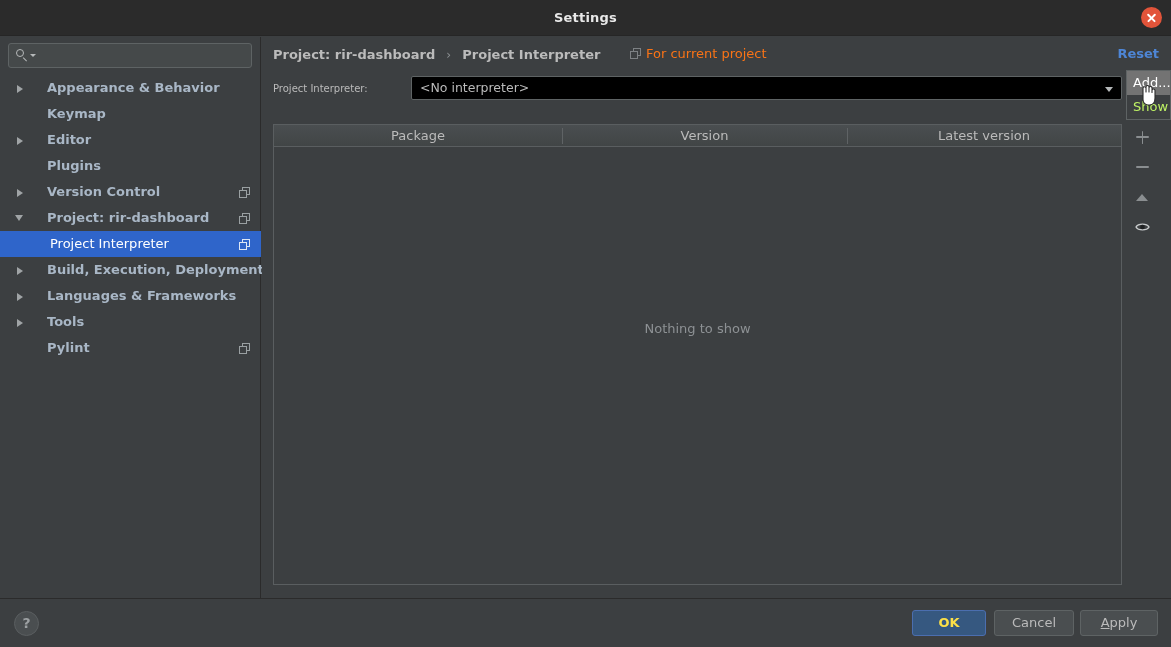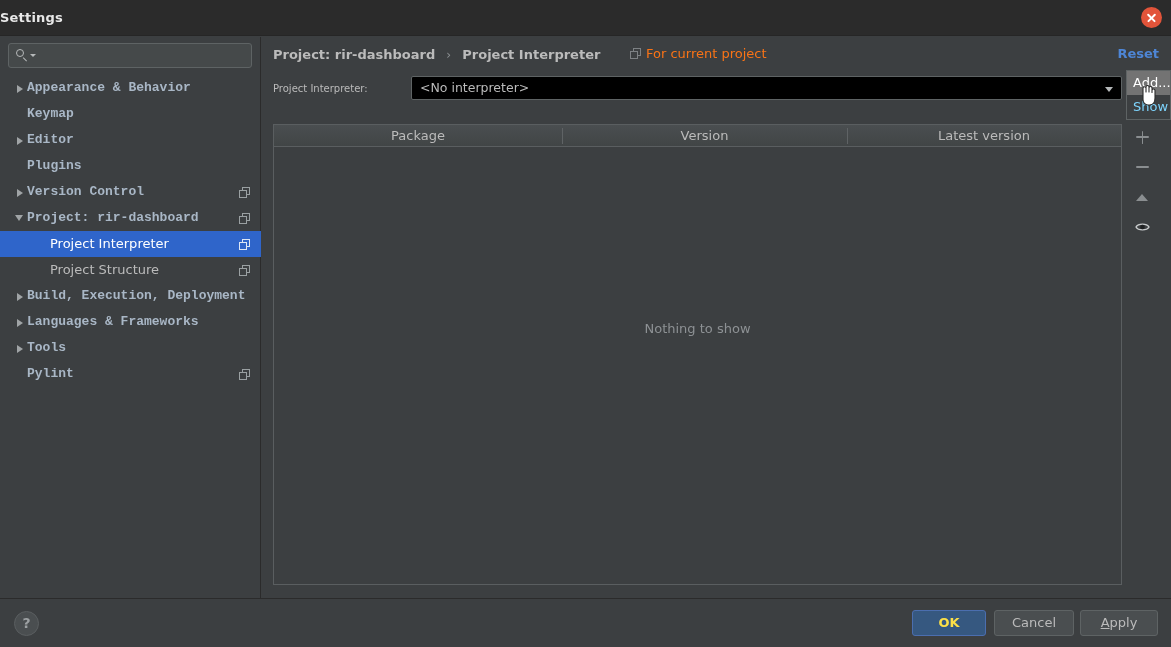--- a/index.html
+++ b/index.html
@@ -16,21 +16,21 @@
   }
 
   
   .titlebar {
     position: absolute; left: 0; top: 0; width: 1171px; height: 36px;
     background: #2b2b2b;
     border-bottom: 1px solid #262626;
   }
   .titlebar-text {
     position: absolute; left: 0; top: 0; width: 1171px;
-    line-height: 36px; 
+    line-height: 36px; text-align: center;
     color: #e8e8e8; font-size: 13px; font-weight: bold;
     letter-spacing: .2px;
   }
   .close-btn {
     position: absolute; right: 9px; top: 7px;
     width: 21px; height: 21px; border-radius: 50%;
     background: #e2543a;
     cursor: pointer;
   }
   .close-btn::before, .close-btn::after {
@@ -101,21 +101,21 @@
   .tw.expanded {
     left: 15px;
     border-left: 4.6px solid transparent;
     border-right: 4.6px solid transparent;
     border-top: 6px solid #a0a4a6;
   }
   .tree-label {
     position: absolute; top: 0;
     color: #a9b7c6; font-size: 13px; font-weight: bold;
   }
-  .tree-row.lvl0 .tree-label { left: 27px; font-family: Liberation Mono, monospace; }
+  .tree-row.lvl0 .tree-label { left: 47px; }
   .tree-row.lvl1 .tree-label {
     left: 50px; font-weight: normal; color: #bbbbbb; font-size: 13px;
   }
   .tree-row.selected .tree-label { color: #ffffff; }
 
   .mod-icon {
     position: absolute; right: 11px; top: 8px; width: 11px; height: 11px;
   }
   .mod-icon .back {
     position: absolute; left: 3px; top: 0; width: 8px; height: 8px;
@@ -185,21 +185,21 @@
   }
 
   
   .popup {
     position: absolute; left: 864px; top: 33px; width: 45px;
     background: #3c3f41; border: 1px solid #5e6364;
     z-index: 40;
   }
   .popup-item {
     height: 24px; line-height: 24px; padding-left: 6px;
-    color: #7dd3fc; font-size: 13px; white-space: nowrap; cursor: pointer;
+    color: #bef264; font-size: 13px; white-space: nowrap; cursor: pointer;
   }
   .popup-item.highlighted { background: #737373; color: #ffffff; }
   .cursor-hand {
     position: absolute; left: 13px; top: 14px; width: 17px; height: 21px;
     z-index: 60; pointer-events: none;
   }
 
   
   .table-panel {
     position: absolute; left: 11px; top: 87px;
@@ -322,27 +322,20 @@
         <div class="tree-row lvl0">
           <span class="tw expanded"></span>
           <span class="tree-label">Project: rir-dashboard</span>
           <span class="mod-icon">
             <span class="back"></span>
             <span class="front"></span>
           </span>
         </div>
         <div class="tree-row lvl1 selected">
           <span class="tree-label">Project Interpreter</span>
-          <span class="mod-icon">
-            <span class="back"></span>
-            <span class="front"></span>
-          </span>
-        </div>
-        <div class="tree-row lvl1">
-          <span class="tree-label">Project Structure</span>
           <span class="mod-icon">
             <span class="back"></span>
             <span class="front"></span>
           </span>
         </div>
         <div class="tree-row lvl0">
           <span class="tw collapsed"></span>
           <span class="tree-label">Build, Execution, Deployment</span>
         </div>
         <div class="tree-row lvl0">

◇ ◇ ◇ ◇ ◇

Exercise description
Exactly the lines from the one containing "z-index: 40;" through the last line of the records are to be transcribed, both endpoints included.

Solution for this exercise
     z-index: 40;
   }
   .popup-item {
     height: 24px; line-height: 24px; padding-left: 6px;
-    color: #7dd3fc; font-size: 13px; white-space: nowrap; cursor: pointer;
+    color: #bef264; font-size: 13px; white-space: nowrap; cursor: pointer;
   }
   .popup-item.highlighted { background: #737373; color: #ffffff; }
   .cursor-hand {
     position: absolute; left: 13px; top: 14px; width: 17px; height: 21px;
     z-index: 60; pointer-events: none;
   }
 
   
   .table-panel {
     position: absolute; left: 11px; top: 87px;
@@ -322,27 +322,20 @@
         <div class="tree-row lvl0">
           <span class="tw expanded"></span>
           <span class="tree-label">Project: rir-dashboard</span>
           <span class="mod-icon">
             <span class="back"></span>
             <span class="front"></span>
           </span>
         </div>
         <div class="tree-row lvl1 selected">
           <span class="tree-label">Project Interpreter</span>
-          <span class="mod-icon">
-            <span class="back"></span>
-            <span class="front"></span>
-          </span>
-        </div>
-        <div class="tree-row lvl1">
-          <span class="tree-label">Project Structure</span>
           <span class="mod-icon">
             <span class="back"></span>
             <span class="front"></span>
           </span>
         </div>
         <div class="tree-row lvl0">
           <span class="tw collapsed"></span>
           <span class="tree-label">Build, Execution, Deployment</span>
         </div>
         <div class="tree-row lvl0">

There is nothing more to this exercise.